Ruth Bader Ginsburg Assigned A Supreme Court Majority Opinion For The First Time In Her Career
Don't look now, Supreme Court watchers, but one of the most iconic female judges just achieved a career-first milestone after her nearly 25 years on the bench. Namely, Ruth Bader Ginsburg assigned a Supreme Court majority opinion for the very first time in her career, an occasion that any of her fans can find reason to cheer.
At first glance, that might seem hard to believe. How could there be a distinction or duty for a Supreme Court justice that the 85-year-old Ginsburg, who's been on the court for nearly a quarter-century, hadn't already undertaken? What could possibly explain her not having assigned a single majority opinion since being appointed to the court by former president Bill Clinton in 1993?
The answer, simply put, is one of seniority. As Mark Joseph Stern detailed on Wednesday, the job of assigning which justice gets to write a majority opinion falls to the justice with the most seniority on the majority side. Seniority, to be clear, is not determined by a justice's age, but the length of their time on the bench, and the chief justice has the most seniority regardless of the length of their tenure. As such, Ginsburg's seniority trails that of Chief Justice John Roberts, as well as Justices Clarence Thomas and Anthony Kennedy.
But in the court's ruling in Sessions v. Dimaya, Kennedy ― typically the swing vote in any majority ruling in favor of the court's liberal bloc ― sided with the conservatives, while Justice Neil Gorsuch broke ranks and agreed with the liberals. As such, Ginsburg ended up having the most seniority on the majority side, thus allowing her to pick who wrote the majority opinion. She ended up picking Justice Elena Kagan, who was appointed to the court by former President Barack Obama in 2010.
At this stage in her Supreme Court career, it's rare that Ginsburg achieves any first-ever milestones. Despite trailing Thomas, Kennedy, and Roberts in terms of seniority on the court, she's been involved in just about every sort of case you could imagine.
Sessions v.

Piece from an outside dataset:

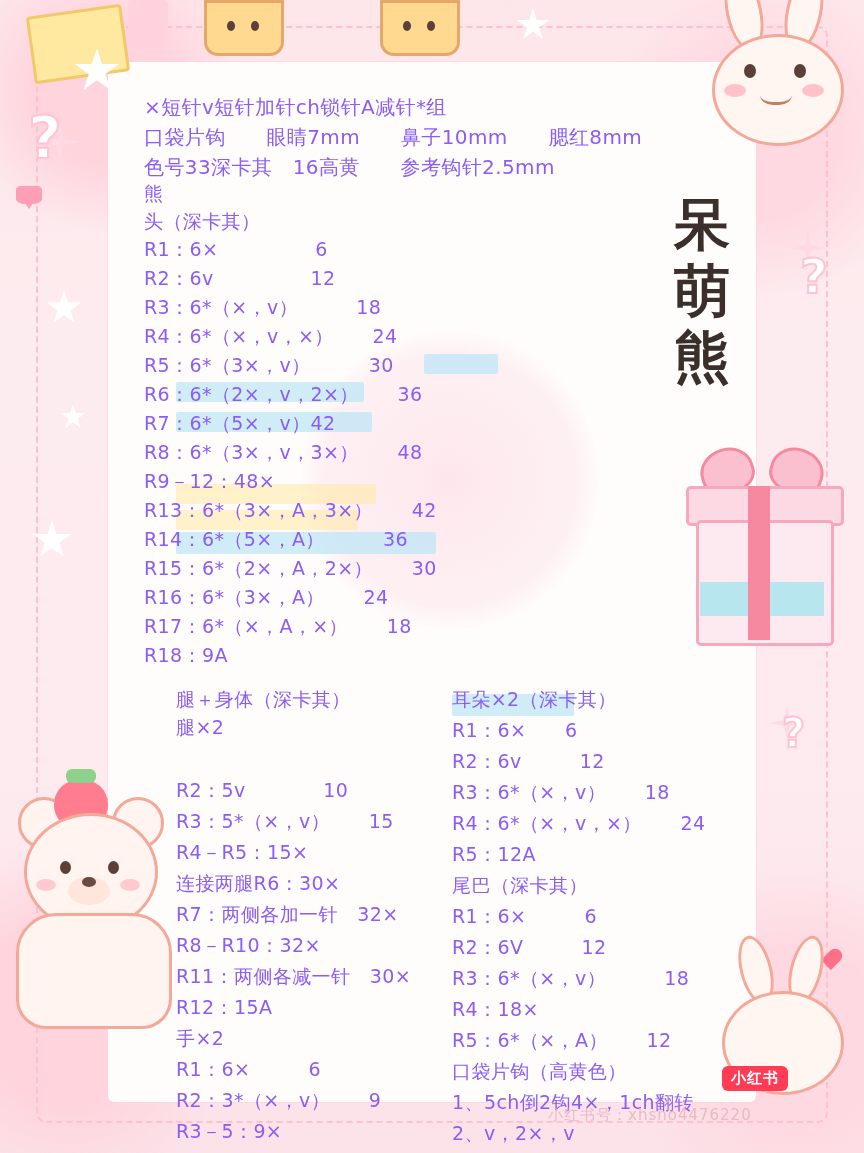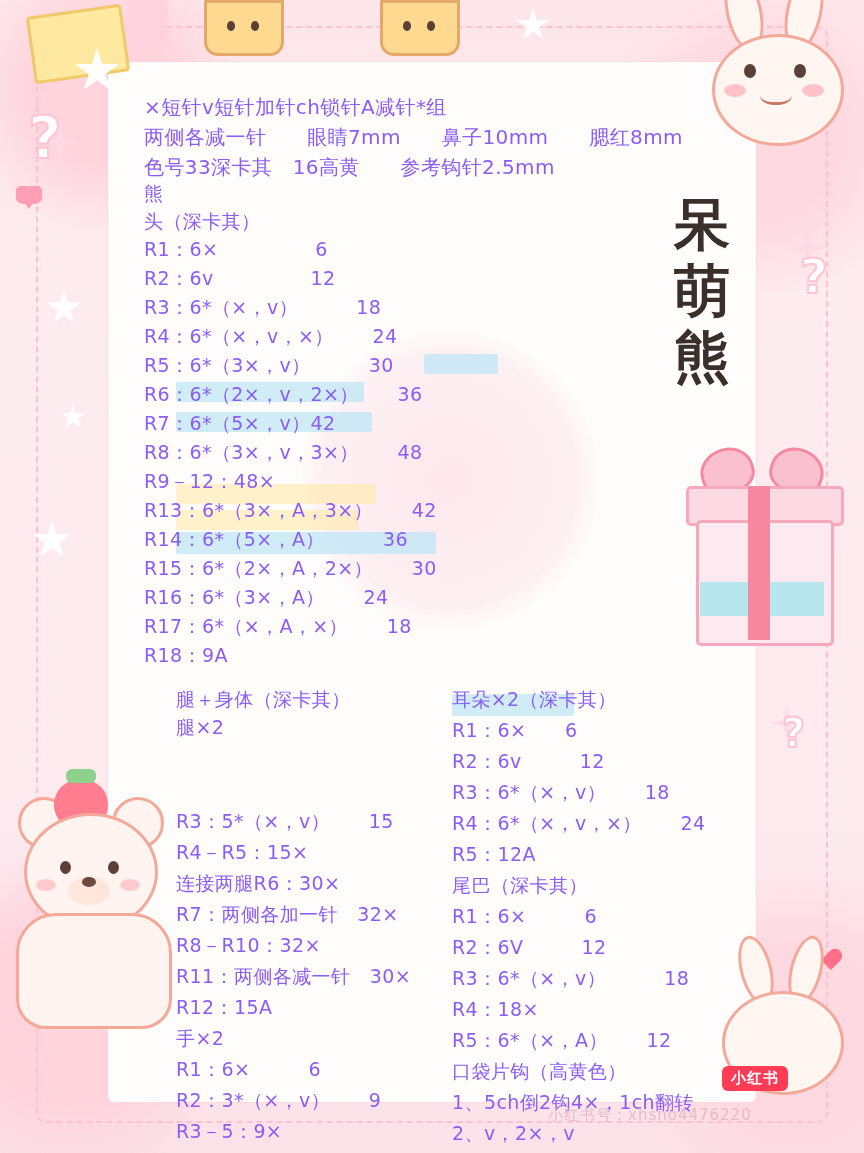"两侧各减一针 眼睛7mm 鼻子10mm 腮红8mm" div.txt { text: 两侧各减一针 -> 口袋片钩 }
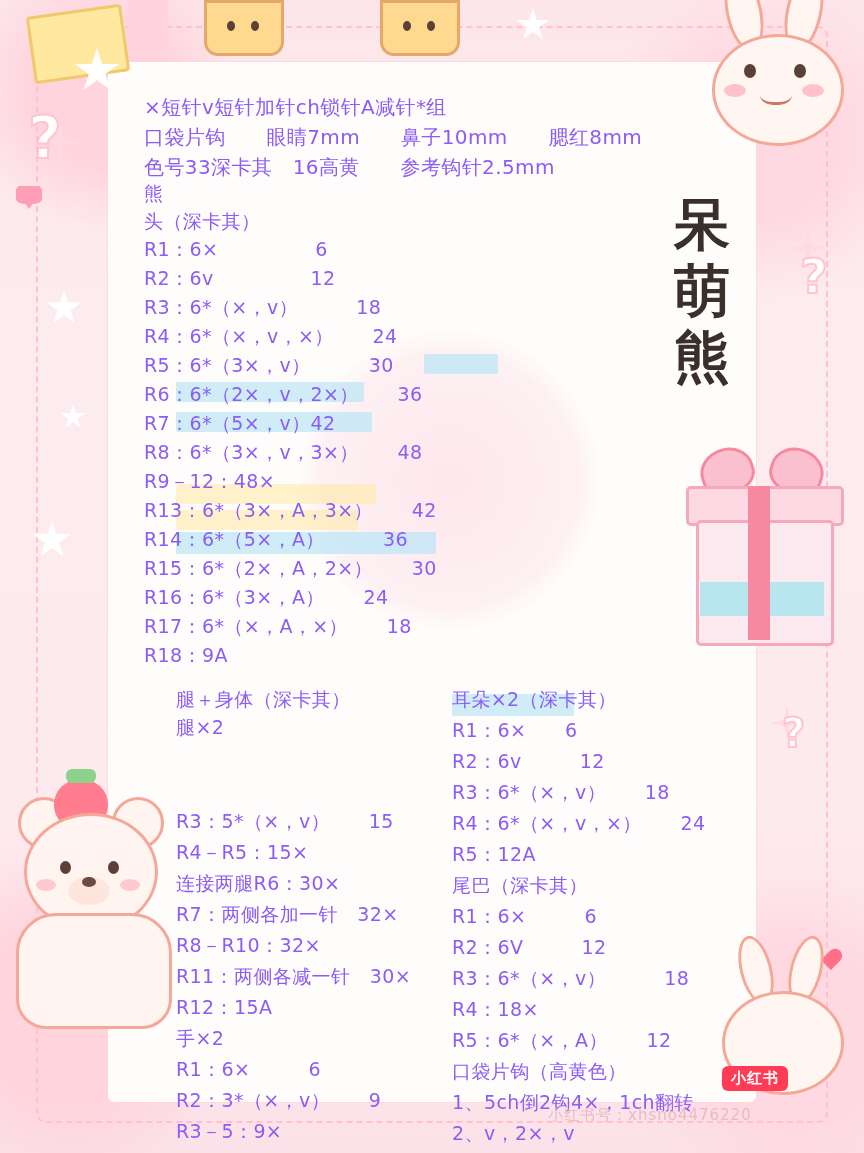"R2：5v 10" div.txt { html: none -> <div>R2：5v 10</div> }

Dimaya was a case of particular consequence, however. The court ultimately ruled against the Trump administration's interpretation of immigration law, determining that an immigrant from the Philippines named James Dimaya could not be deported for a pair of residential burglary convictions in 2007 and 2009.
Specifically, the court ruled that the "residual clause" of the definition of a "crime of violence," for the purposes of law relating to deportations, was vague enough as to be unconstitutional. To be clear, the ruling applies to lawful immigrants, so it is unlikely to have an impact on the Trump administration's policies toward undocumented immigrants.
The ruling was a surprise because of the fact that Gorsuch ultimately sided with the more historically liberal-leaning judges, and that President Donald Trump reacted strongly to it. In a tweet he sent out on Tuesday, Trump called for Congress to pass new laws regarding the deportation of "dangerous criminal aliens." Referring to undocumented immigrants as "aliens" is highly controversial, as pro-immigration advocates and activists consider it dehumanizing.
"Today’s Court decision means that Congress must close loopholes that block the removal of dangerous criminal aliens, including aggravated felons," Trump tweeted. "This is a public safety crisis that can only be fixed by Congress – House and Senate must quickly pass a legislative fix to ensure violent criminal aliens can be removed from our society. Keep America Safe!"
But in short, it was the rarest of career firsts for Ginsburg, who has made it clear in recent years that she has no intentions of ending her career on the bench anytime soon. This is very good news for American progressives, because Trump has already gotten one Supreme Court appointment, and Ginsburg's departure under a Republican president would tilt the ideological balance of the court.